—Que voulez-vous, mon cher Porthos, on ne peut pas être privilégié de toutes les façons, dit d’Artagnan; vous savez le proverbe: «Malheureux au jeu, heureux en amour.» Vous êtes trop heureux en amour pour que le jeu ne se venge pas; mais que vous importent à vous les revers de la fortune! n’avez-vous pas, heureux coquin que vous êtes, n’avez-vous pas votre duchesse, qui ne peut manquer de vous venir en aide?

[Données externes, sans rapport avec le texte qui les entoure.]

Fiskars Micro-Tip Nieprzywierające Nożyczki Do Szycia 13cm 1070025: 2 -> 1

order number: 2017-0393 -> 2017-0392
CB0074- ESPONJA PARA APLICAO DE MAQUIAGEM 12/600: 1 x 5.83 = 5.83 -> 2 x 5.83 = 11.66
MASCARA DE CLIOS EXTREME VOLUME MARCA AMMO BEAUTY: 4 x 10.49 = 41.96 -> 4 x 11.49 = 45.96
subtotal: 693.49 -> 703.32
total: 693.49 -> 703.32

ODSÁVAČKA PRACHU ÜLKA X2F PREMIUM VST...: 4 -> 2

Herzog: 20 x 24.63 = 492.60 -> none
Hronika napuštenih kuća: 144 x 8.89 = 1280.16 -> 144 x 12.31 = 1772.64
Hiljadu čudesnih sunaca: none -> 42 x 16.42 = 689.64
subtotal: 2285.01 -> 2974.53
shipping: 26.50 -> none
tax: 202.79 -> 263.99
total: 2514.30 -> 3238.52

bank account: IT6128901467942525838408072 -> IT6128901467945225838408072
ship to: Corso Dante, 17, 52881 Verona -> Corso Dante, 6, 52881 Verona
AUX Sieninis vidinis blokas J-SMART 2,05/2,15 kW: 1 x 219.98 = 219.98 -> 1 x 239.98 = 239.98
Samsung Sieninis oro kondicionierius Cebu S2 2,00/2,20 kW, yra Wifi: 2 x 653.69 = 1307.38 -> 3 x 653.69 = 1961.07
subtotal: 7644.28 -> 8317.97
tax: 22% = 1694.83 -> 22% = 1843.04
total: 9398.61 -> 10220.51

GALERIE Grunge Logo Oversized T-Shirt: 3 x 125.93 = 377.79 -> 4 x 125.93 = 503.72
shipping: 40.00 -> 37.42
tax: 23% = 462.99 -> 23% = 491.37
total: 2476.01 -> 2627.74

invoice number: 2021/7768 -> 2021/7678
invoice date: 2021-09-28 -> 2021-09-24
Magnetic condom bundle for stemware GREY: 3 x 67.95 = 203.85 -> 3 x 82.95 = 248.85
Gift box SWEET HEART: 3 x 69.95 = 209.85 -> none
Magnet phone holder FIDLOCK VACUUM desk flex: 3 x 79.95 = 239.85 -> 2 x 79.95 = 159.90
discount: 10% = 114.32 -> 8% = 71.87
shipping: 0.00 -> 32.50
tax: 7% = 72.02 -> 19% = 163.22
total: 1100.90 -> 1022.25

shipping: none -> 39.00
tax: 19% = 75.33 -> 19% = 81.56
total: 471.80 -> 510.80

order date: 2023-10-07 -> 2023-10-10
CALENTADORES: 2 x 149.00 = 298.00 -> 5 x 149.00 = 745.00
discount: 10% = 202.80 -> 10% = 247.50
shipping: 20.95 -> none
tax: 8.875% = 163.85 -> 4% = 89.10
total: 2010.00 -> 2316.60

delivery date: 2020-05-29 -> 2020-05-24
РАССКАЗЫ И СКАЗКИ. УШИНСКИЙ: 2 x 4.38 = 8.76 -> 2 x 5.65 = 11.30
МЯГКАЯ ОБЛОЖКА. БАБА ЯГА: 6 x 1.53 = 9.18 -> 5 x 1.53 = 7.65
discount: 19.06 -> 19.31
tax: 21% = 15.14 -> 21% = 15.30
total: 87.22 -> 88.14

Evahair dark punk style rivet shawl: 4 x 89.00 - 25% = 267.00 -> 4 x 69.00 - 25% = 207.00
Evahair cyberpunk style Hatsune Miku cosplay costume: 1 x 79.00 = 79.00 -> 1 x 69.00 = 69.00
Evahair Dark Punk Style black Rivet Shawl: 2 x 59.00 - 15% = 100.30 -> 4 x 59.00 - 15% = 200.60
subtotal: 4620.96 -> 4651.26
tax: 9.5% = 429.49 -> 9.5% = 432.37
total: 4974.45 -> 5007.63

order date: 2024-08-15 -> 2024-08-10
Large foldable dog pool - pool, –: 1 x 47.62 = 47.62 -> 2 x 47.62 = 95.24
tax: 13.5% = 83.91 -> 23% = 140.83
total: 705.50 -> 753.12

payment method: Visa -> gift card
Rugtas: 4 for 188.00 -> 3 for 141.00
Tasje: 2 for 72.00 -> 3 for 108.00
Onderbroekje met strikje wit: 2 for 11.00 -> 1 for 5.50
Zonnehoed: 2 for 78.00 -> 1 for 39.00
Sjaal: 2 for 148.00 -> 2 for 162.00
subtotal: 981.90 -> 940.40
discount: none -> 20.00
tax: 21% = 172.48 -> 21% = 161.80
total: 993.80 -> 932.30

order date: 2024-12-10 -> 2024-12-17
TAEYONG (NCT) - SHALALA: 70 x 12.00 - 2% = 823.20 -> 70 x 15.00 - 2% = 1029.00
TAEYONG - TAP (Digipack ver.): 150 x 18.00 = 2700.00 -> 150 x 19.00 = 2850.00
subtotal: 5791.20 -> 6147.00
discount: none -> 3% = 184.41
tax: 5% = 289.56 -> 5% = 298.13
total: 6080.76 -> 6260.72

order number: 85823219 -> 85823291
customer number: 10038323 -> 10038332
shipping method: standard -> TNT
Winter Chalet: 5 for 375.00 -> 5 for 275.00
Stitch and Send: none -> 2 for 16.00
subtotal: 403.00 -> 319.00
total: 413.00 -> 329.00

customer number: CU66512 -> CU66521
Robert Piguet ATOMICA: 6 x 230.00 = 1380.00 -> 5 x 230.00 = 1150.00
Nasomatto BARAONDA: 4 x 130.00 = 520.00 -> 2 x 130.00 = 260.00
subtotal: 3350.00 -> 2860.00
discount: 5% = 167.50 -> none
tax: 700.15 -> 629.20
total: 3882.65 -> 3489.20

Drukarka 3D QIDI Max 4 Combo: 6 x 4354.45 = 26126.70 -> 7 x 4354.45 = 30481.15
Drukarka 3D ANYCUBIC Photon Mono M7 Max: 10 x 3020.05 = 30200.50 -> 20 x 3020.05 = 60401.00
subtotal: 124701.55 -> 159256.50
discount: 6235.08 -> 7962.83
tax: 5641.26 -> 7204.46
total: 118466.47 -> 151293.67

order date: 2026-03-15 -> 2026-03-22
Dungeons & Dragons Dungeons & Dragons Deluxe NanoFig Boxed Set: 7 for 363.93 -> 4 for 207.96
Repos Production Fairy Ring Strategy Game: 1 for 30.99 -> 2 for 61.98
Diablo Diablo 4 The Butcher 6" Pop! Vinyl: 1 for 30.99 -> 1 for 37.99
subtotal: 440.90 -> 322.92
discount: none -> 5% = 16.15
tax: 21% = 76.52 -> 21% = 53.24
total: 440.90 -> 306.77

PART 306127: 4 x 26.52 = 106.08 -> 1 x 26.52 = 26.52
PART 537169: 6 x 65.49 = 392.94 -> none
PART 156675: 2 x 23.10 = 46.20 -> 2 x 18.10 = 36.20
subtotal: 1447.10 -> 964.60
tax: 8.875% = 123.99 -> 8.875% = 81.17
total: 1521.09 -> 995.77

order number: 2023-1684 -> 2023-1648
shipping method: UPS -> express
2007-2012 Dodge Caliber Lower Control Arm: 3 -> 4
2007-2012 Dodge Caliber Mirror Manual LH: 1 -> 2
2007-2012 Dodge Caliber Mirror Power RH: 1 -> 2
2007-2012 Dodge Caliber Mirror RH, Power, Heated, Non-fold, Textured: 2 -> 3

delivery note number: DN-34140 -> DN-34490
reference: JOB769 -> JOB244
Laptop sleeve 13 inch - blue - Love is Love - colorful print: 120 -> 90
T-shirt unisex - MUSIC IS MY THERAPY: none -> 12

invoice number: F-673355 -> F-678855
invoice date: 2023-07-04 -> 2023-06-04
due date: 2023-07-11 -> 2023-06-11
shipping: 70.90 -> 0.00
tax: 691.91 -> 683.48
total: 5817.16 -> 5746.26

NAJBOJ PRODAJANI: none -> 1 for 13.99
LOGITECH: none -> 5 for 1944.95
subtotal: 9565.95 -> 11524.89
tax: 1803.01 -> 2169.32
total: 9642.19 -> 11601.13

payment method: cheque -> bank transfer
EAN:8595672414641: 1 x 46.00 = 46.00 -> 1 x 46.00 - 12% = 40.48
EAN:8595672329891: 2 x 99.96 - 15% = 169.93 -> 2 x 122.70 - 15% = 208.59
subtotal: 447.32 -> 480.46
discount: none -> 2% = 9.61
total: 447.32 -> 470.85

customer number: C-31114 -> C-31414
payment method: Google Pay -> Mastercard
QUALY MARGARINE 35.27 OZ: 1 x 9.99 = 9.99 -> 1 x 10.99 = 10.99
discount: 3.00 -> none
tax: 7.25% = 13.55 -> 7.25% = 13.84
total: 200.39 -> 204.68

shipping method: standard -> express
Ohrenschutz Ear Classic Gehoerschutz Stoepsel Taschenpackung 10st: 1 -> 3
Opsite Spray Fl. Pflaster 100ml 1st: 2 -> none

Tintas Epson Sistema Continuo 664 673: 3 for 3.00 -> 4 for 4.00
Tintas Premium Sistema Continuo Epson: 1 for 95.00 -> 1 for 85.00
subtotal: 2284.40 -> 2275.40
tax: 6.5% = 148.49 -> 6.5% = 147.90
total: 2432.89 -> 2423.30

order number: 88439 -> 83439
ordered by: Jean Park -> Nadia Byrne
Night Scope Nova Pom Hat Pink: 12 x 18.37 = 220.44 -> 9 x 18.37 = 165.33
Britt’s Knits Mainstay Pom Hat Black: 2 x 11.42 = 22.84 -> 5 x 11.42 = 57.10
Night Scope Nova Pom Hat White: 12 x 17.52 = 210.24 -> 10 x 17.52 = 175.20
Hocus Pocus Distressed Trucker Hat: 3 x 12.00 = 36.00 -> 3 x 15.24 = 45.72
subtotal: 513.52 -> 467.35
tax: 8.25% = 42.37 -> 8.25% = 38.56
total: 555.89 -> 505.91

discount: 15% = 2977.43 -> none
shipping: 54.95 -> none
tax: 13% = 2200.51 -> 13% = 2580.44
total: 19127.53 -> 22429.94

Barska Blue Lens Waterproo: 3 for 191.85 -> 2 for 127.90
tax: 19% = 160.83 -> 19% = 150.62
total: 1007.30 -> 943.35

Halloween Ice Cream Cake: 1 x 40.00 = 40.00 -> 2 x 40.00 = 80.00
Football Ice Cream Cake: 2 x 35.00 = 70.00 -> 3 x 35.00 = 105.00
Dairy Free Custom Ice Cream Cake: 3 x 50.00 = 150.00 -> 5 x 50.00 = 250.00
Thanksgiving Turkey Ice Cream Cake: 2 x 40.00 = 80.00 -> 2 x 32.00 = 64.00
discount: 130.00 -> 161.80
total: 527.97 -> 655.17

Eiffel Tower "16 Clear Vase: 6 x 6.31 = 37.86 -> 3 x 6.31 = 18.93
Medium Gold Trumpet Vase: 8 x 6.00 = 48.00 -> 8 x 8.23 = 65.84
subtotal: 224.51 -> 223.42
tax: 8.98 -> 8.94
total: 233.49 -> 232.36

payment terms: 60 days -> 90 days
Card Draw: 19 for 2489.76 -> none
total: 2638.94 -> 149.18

—Eh bien! voyez, mon cher d’Artagnan, comme je joue de guignon, répondit Porthos de l’air le plus dégagé du monde, je lui ai écrit de m’envoyer quelque cinquante louis dont j’avais absolument besoin, vu la position où je me trouvais...
—Eh bien?
—Eh bien, il faut qu’elle soit dans ses terres, car elle ne m’a pas répondu.
—Vraiment?
—Non. Aussi je lui ai adressé hier une seconde épître plus pressante encore que la première; mais vous voilà, mon très cher, parlons de vous. Je commençais, je vous l’avoue, à être dans une certaine inquiétude sur votre compte.
—Mais votre hôte se conduit bien envers vous, à ce qu’il paraît, mon cher Porthos, dit d’Artagnan, montrant au malade les casseroles pleines et les bouteilles vides.
—Coussi, coussi! répondit Porthos. Il y a déjà trois ou quatre jours que l’impertinent m’a monté son compte, et que je les ai mis à la porte, son compte et lui; de sorte que je suis ici comme une façon de vainqueur, comme une manière de conquérant. Aussi, vous le voyez, craignant toujours d’être forcé dans la position, je suis armé jusqu’aux dents.
—Cependant, dit en riant d’Artagnan, il me semble que de temps en temps vous faites des sorties.
Et il montrait du doigt les bouteilles et les casseroles.